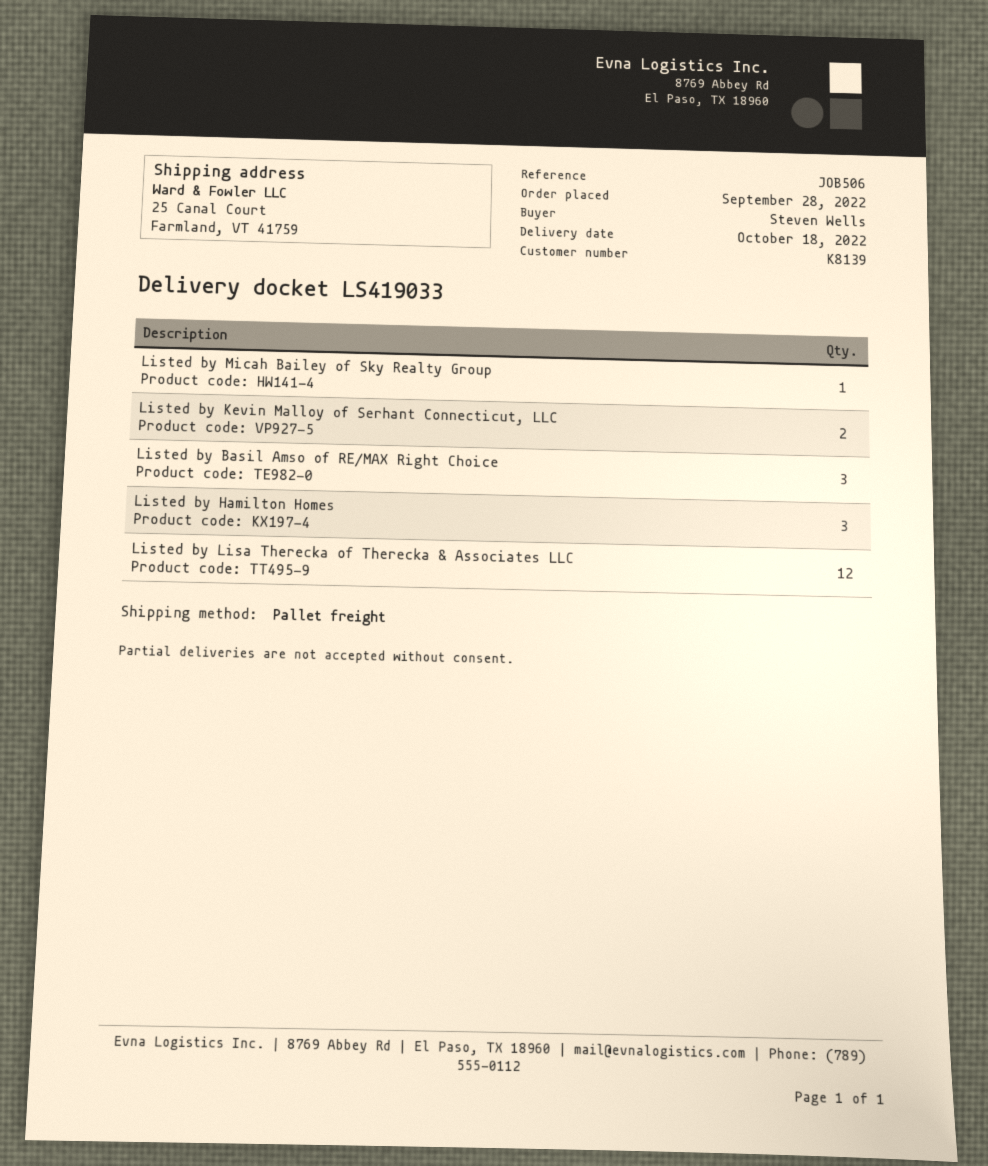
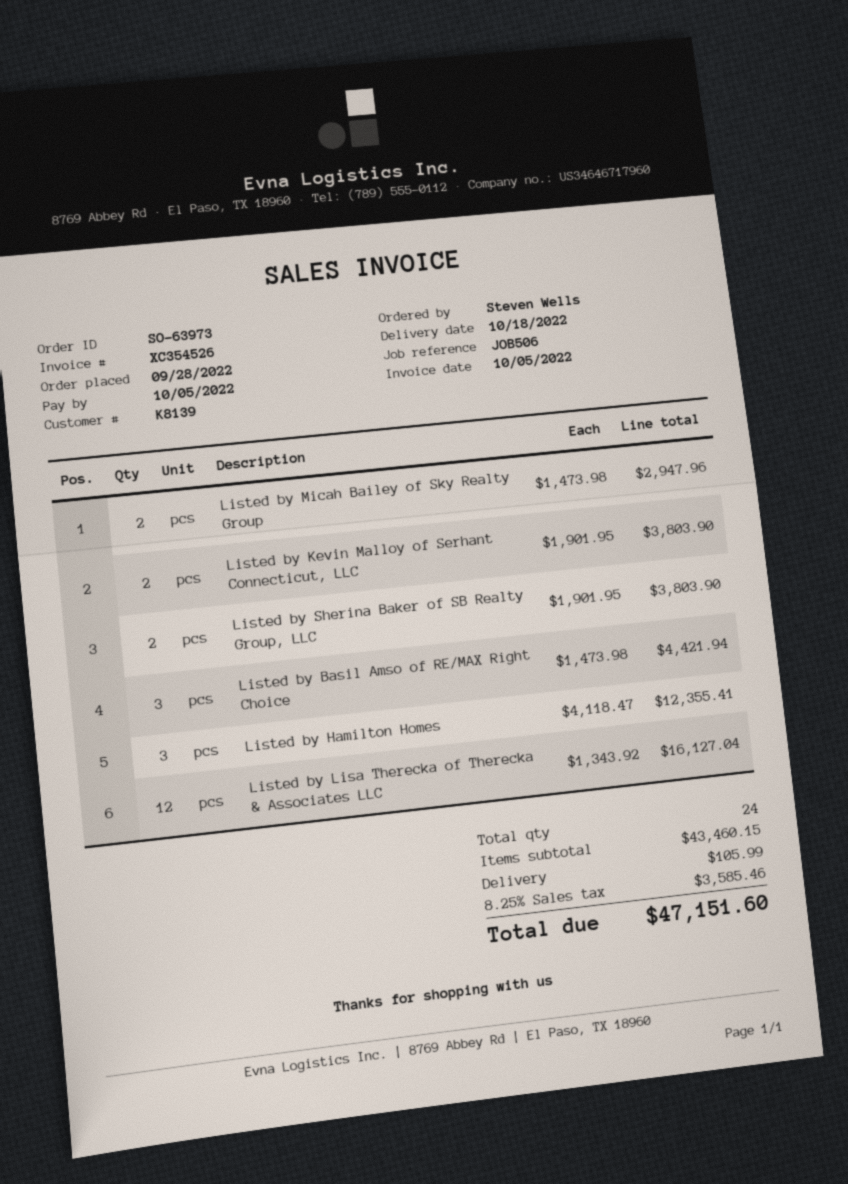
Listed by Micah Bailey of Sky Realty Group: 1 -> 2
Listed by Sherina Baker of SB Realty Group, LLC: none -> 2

...

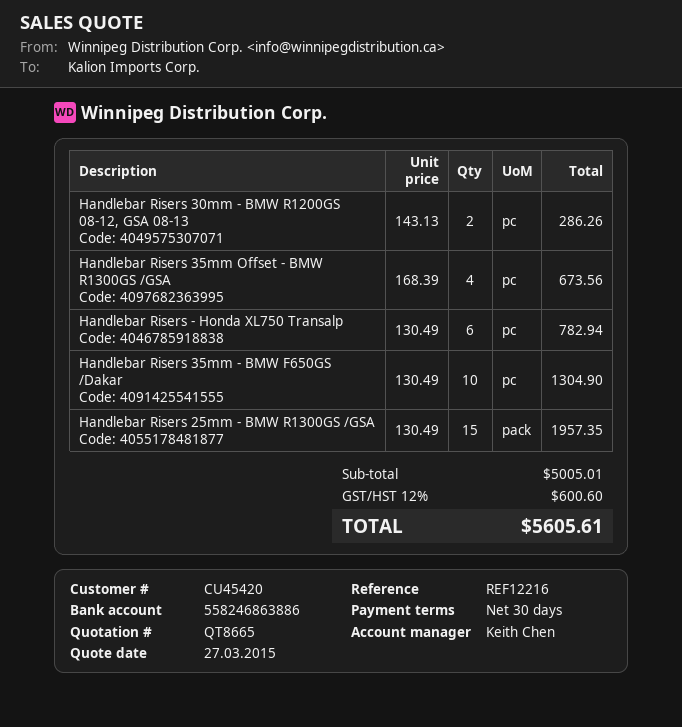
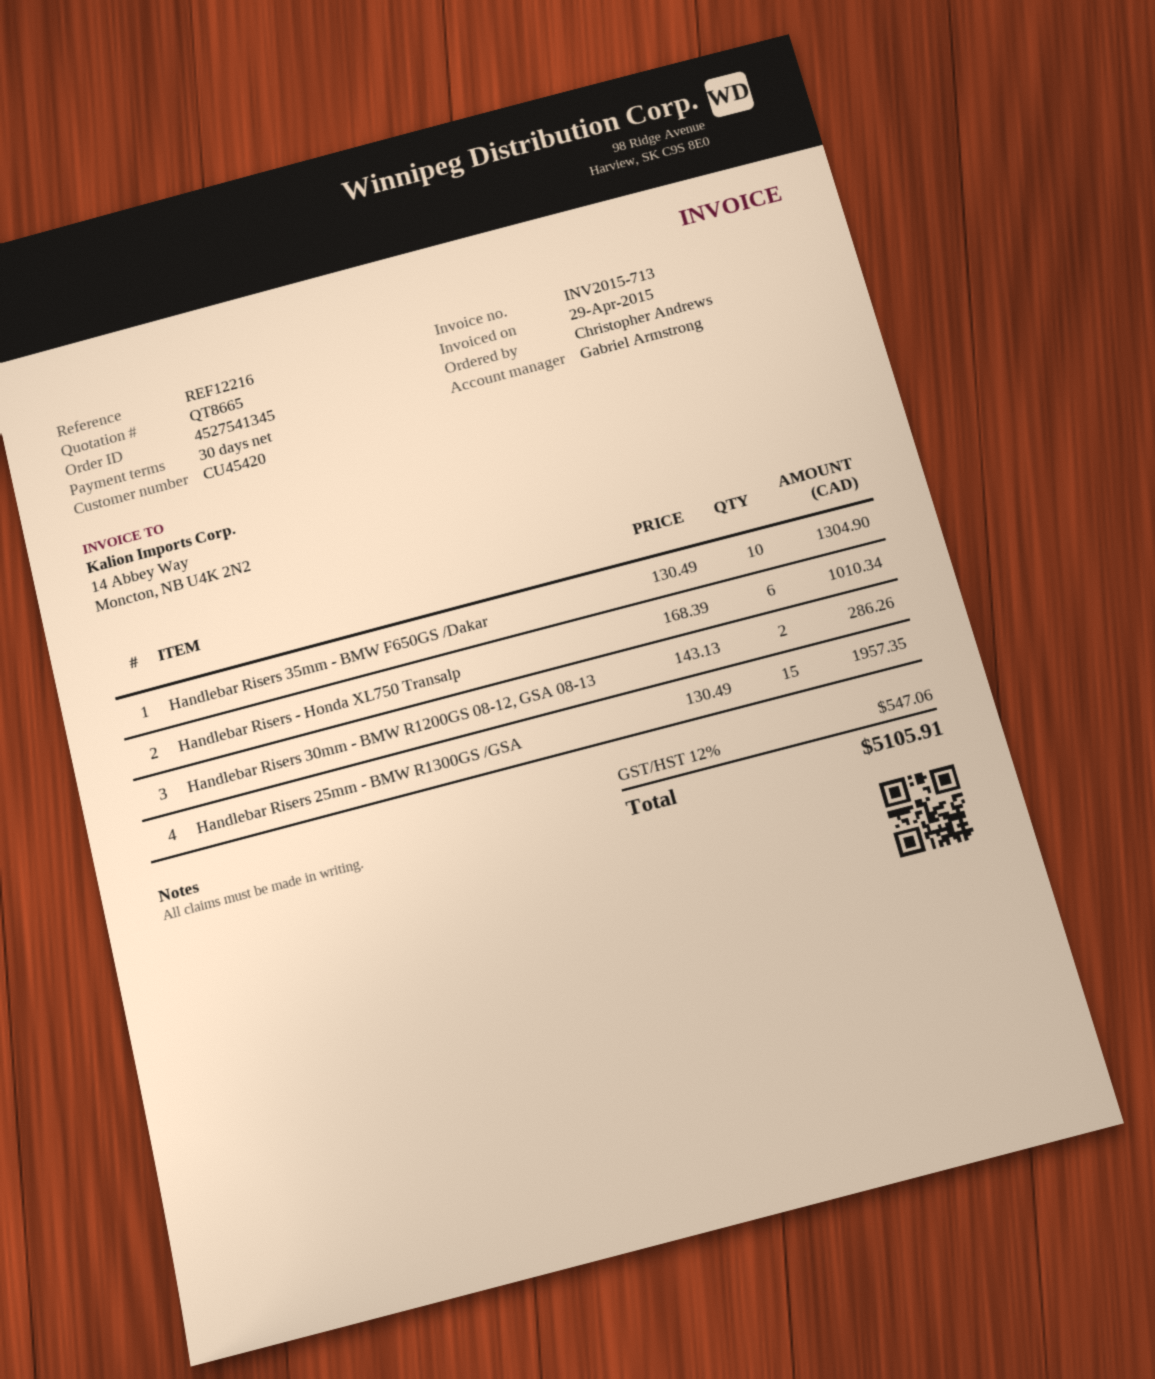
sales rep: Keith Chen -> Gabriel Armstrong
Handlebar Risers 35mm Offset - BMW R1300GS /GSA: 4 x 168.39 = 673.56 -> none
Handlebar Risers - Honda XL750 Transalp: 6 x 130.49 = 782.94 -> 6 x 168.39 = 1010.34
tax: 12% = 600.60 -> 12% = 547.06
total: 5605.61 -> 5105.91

* * *

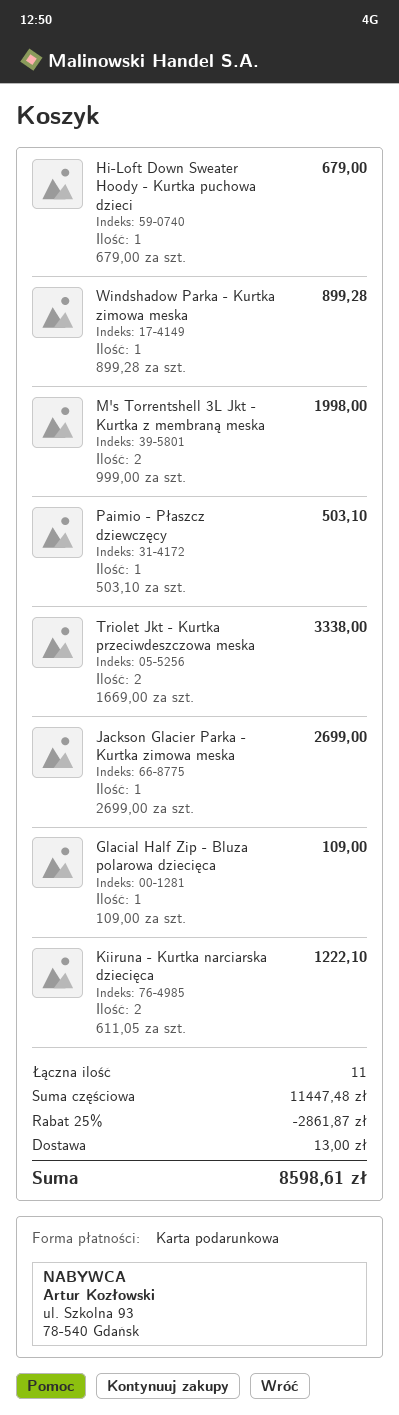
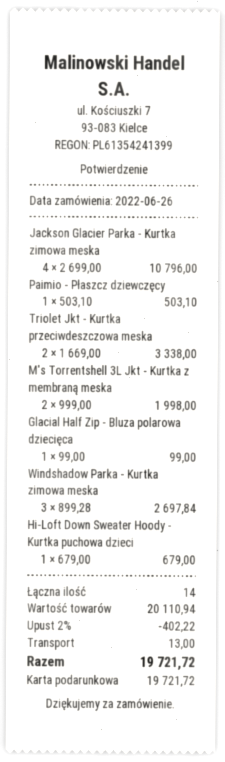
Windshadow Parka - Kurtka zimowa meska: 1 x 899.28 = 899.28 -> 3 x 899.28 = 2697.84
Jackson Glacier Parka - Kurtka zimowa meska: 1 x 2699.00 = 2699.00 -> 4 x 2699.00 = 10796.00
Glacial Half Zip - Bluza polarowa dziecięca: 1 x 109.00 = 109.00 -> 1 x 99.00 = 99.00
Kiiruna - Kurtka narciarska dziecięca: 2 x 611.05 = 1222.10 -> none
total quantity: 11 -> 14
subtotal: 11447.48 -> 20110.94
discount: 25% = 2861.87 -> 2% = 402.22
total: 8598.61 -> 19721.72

> WORK REQUIRED: Starting at the line above that contains "total quantity: 11 -> 14", repeat each line exactly up to and including the line that contains "total: 8598.61 -> 19721.72", and stop there.

> TASK SOLUTION:
total quantity: 11 -> 14
subtotal: 11447.48 -> 20110.94
discount: 25% = 2861.87 -> 2% = 402.22
total: 8598.61 -> 19721.72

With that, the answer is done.